(EXERCISE DATA Opens)
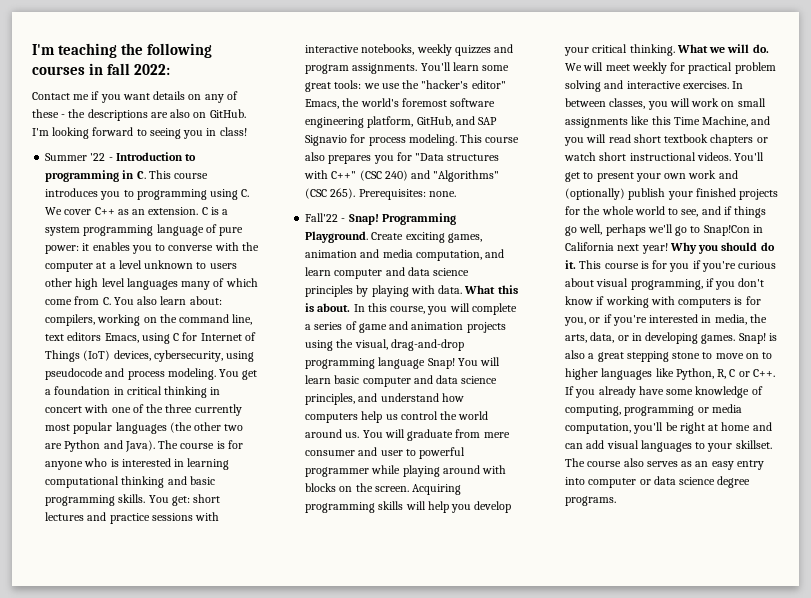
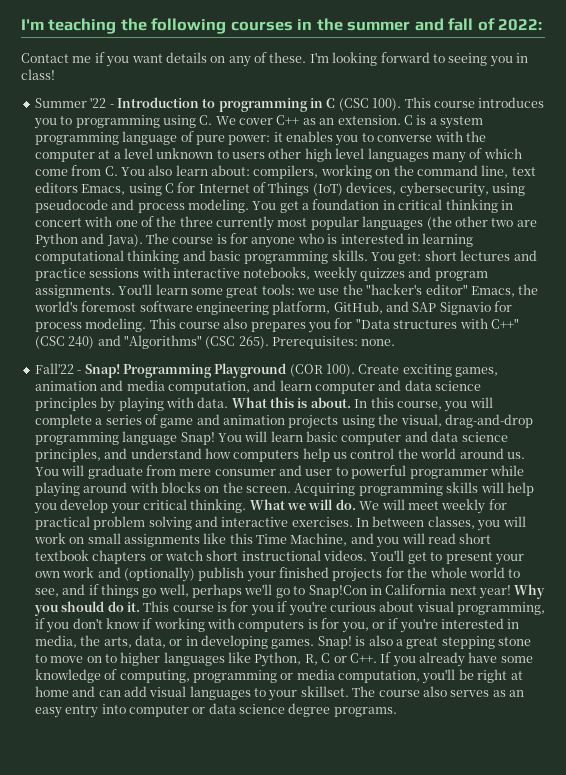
[107,63,131,75] fall -> [316,18,495,31] the summer and fall of
[32,109,246,121] these - the descriptions are also on GitHub. -> [269,52,307,63] these.
[136,171,146,179] C. -> [326,98,402,111] C (CSC 100).
[305,231,369,243] Playground. -> [214,363,355,378] Playground (COR 100).

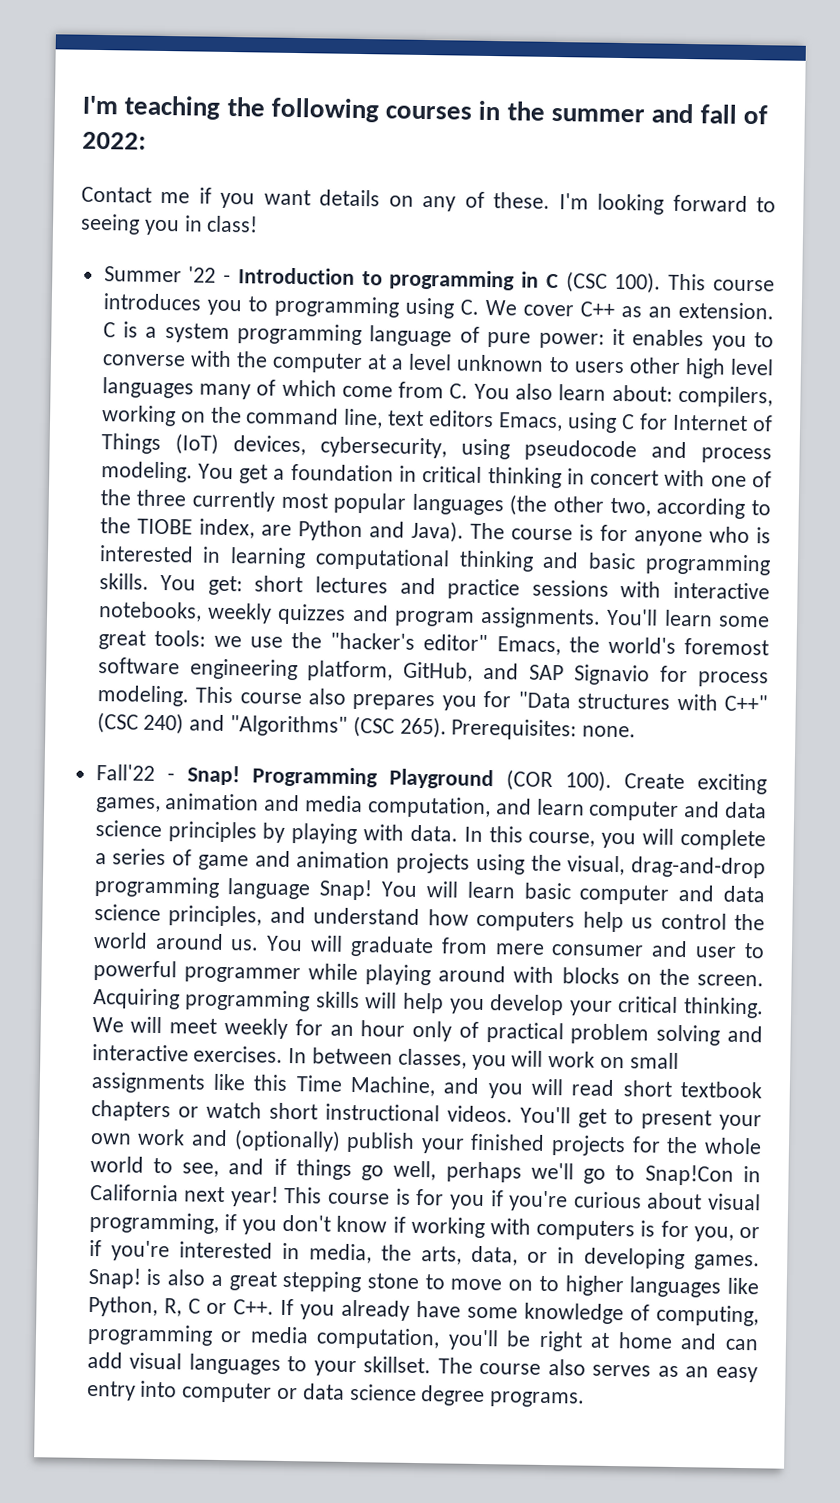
[491,218,514,227] two -> [609,497,771,519] [99,517,255,539] two, according to the TIOBE index,
[231,397,351,408] What this is about. -> (458, 833) none
[249,499,356,510] What we will do. -> (764, 1008) none
(507, 504) none -> [329,1020,479,1042] an hour only of
[514,584,546,599] [33,601,140,616] Why you should do it. -> (279, 1196) none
(EXERCISE DATA Closes)
Once the pictures are dropped, please print every remaining line of the material verbatim.

[107,63,131,75] fall -> [316,18,495,31] the summer and fall of
[32,109,246,121] these - the descriptions are also on GitHub. -> [269,52,307,63] these.
[136,171,146,179] C. -> [326,98,402,111] C (CSC 100).
[305,231,369,243] Playground. -> [214,363,355,378] Playground (COR 100).

[491,218,514,227] two -> [609,497,771,519] [99,517,255,539] two, according to the TIOBE index,
[231,397,351,408] What this is about. -> (458, 833) none
[249,499,356,510] What we will do. -> (764, 1008) none
(507, 504) none -> [329,1020,479,1042] an hour only of
[514,584,546,599] [33,601,140,616] Why you should do it. -> (279, 1196) none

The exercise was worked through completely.